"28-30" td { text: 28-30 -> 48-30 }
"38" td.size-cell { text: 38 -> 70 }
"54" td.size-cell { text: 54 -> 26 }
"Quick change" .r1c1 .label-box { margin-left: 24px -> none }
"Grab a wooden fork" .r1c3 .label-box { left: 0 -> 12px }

* * *

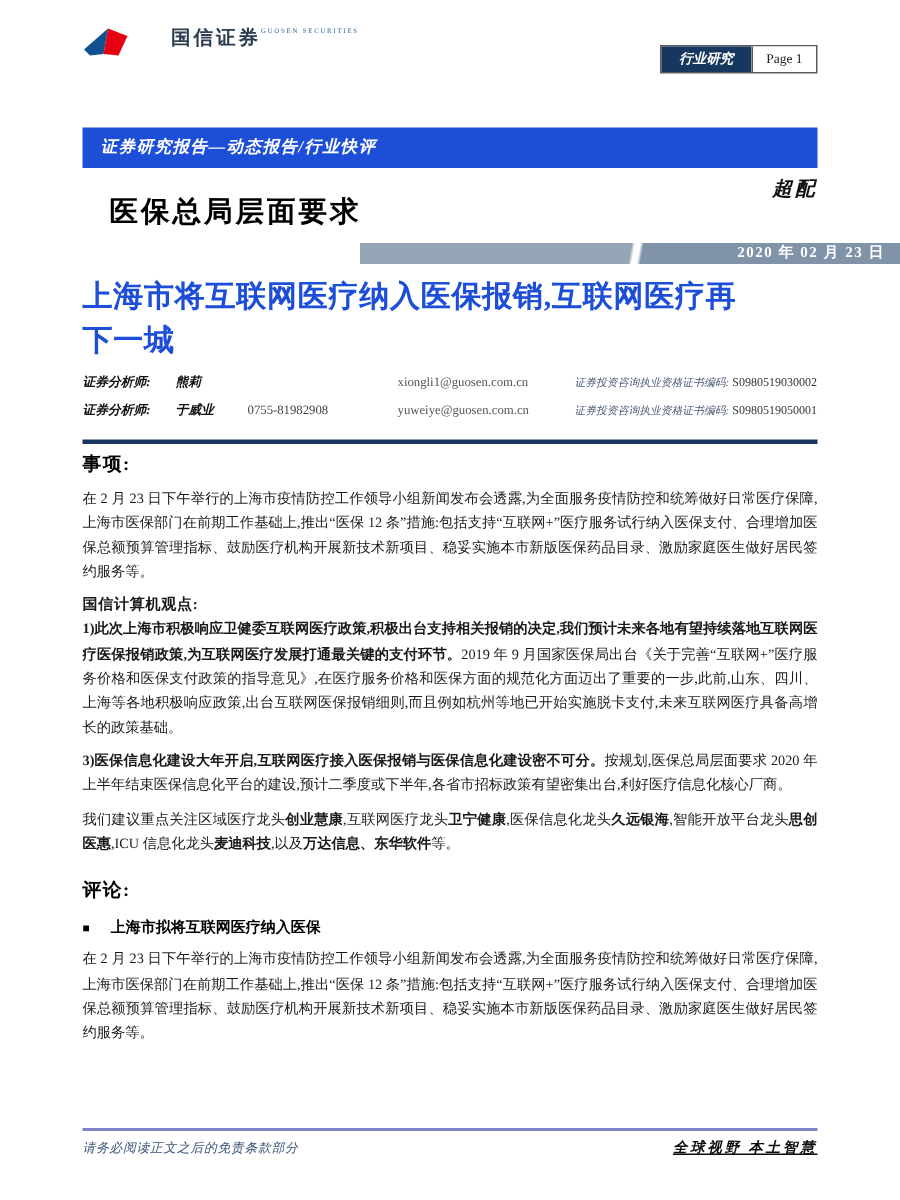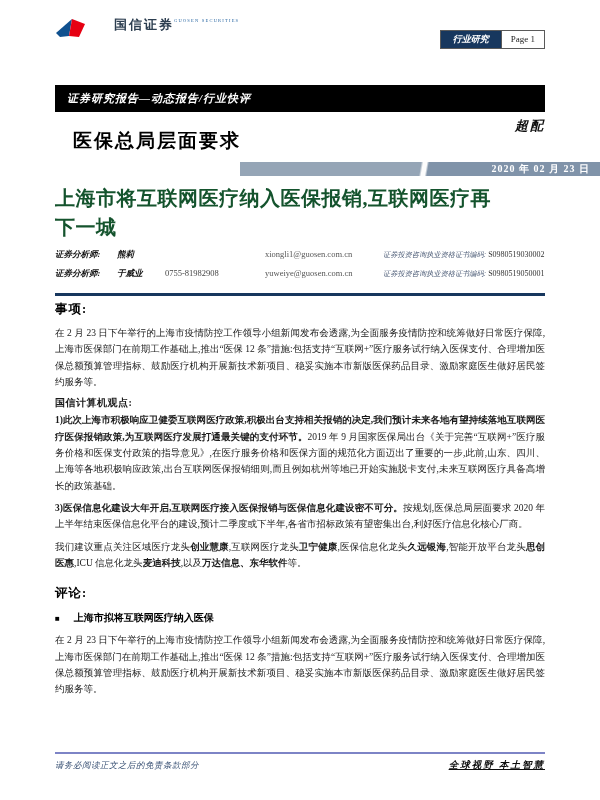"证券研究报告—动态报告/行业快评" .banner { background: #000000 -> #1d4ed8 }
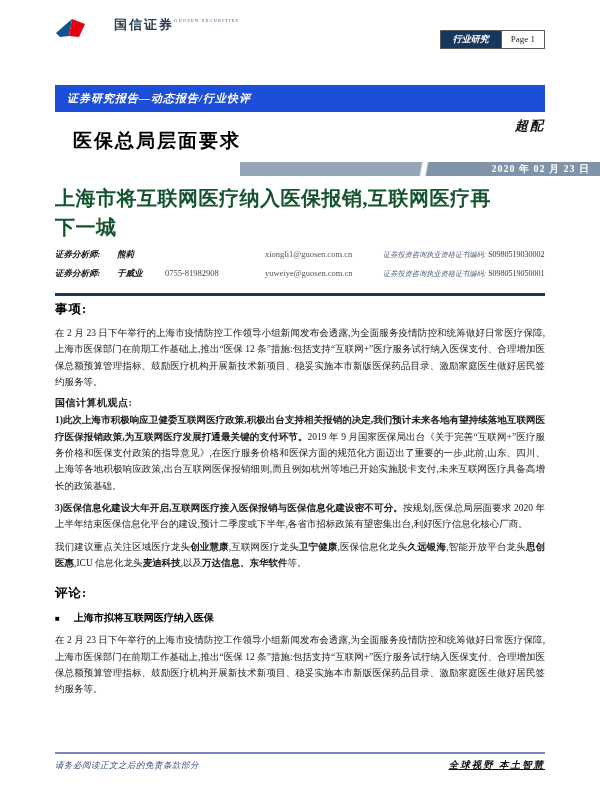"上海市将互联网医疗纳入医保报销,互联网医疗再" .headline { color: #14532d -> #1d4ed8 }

--

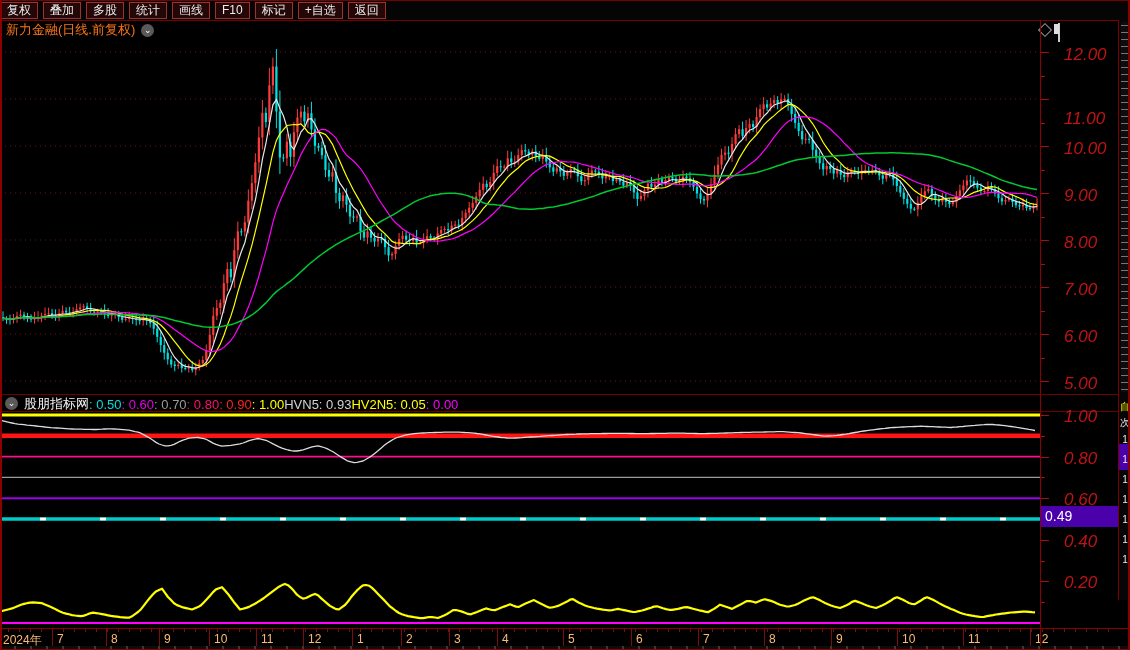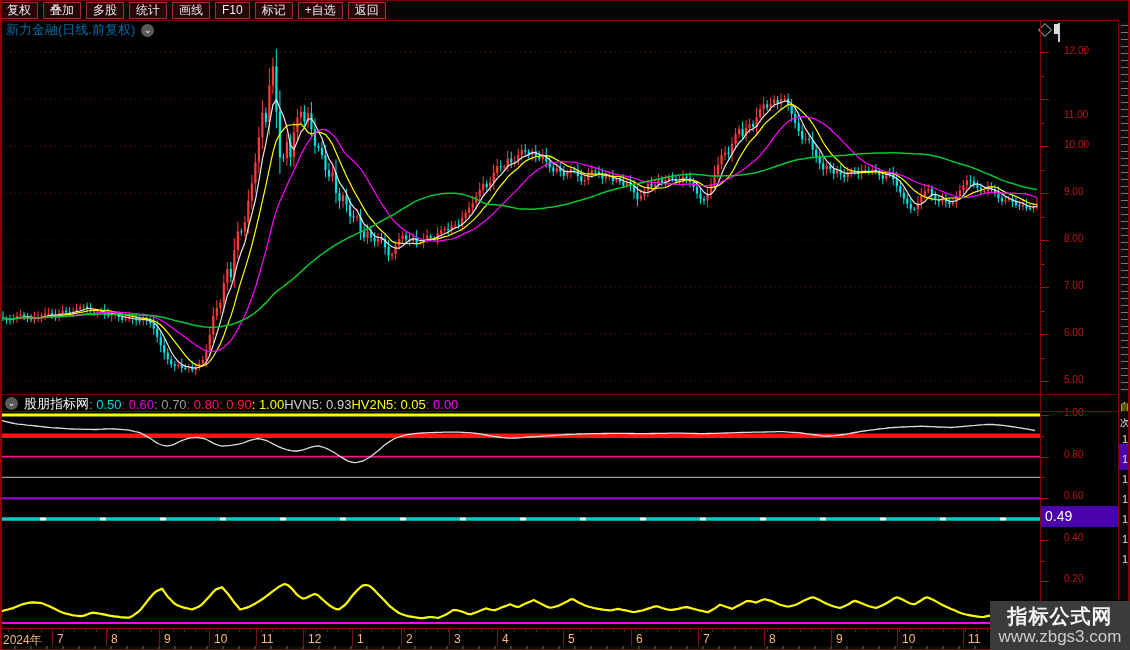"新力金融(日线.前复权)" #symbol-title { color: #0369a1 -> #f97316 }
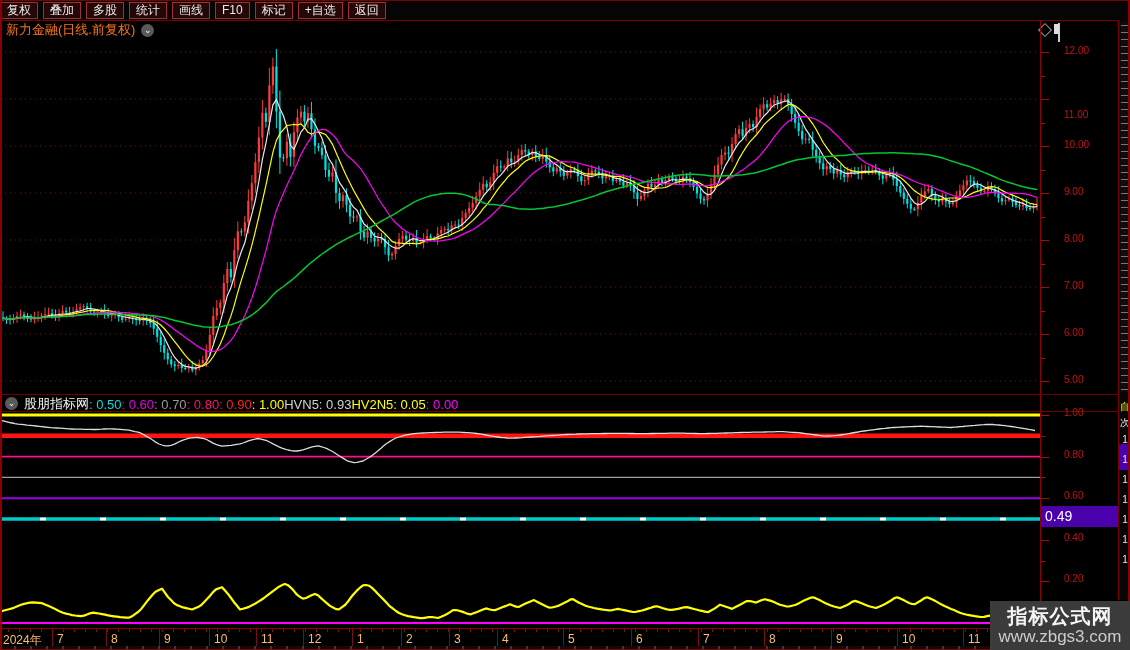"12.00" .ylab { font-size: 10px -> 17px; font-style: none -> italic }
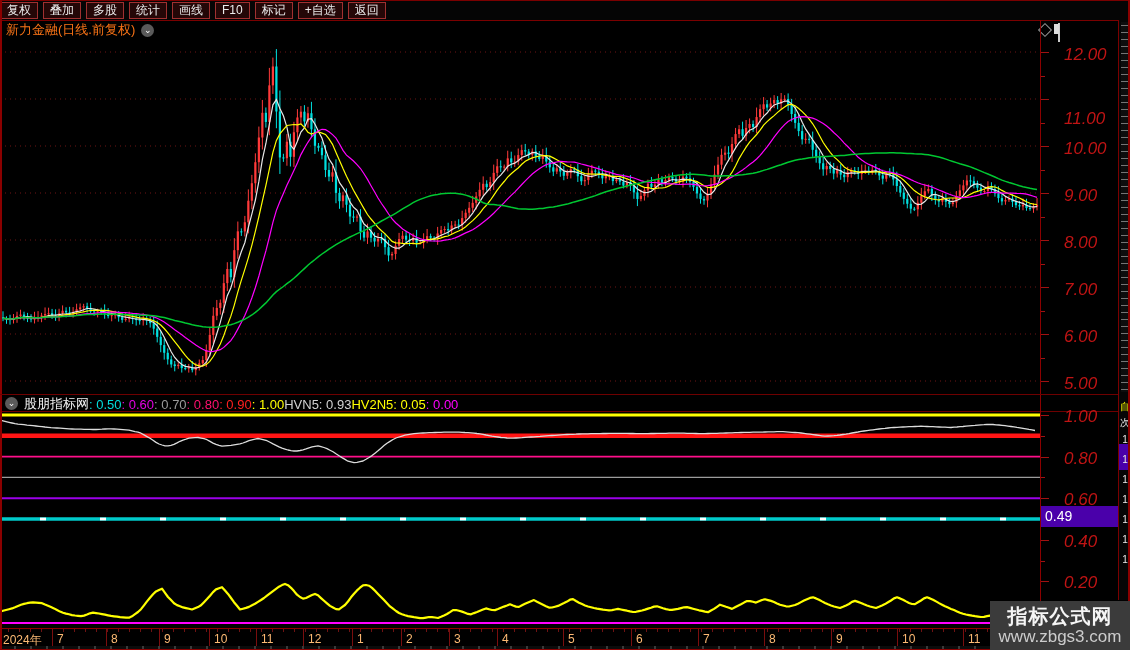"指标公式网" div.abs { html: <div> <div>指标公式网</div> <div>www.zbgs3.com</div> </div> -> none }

→ Task goal: Write back the stretch of lines above that begins with the line holding "background: #000000 ->" and ends with the line holding "color: #14532d ->", both included, exactly as written. Pictures stay out.

→ Answer to this task:
"证券研究报告—动态报告/行业快评" .banner { background: #000000 -> #1d4ed8 }
"上海市将互联网医疗纳入医保报销,互联网医疗再" .headline { color: #14532d -> #1d4ed8 }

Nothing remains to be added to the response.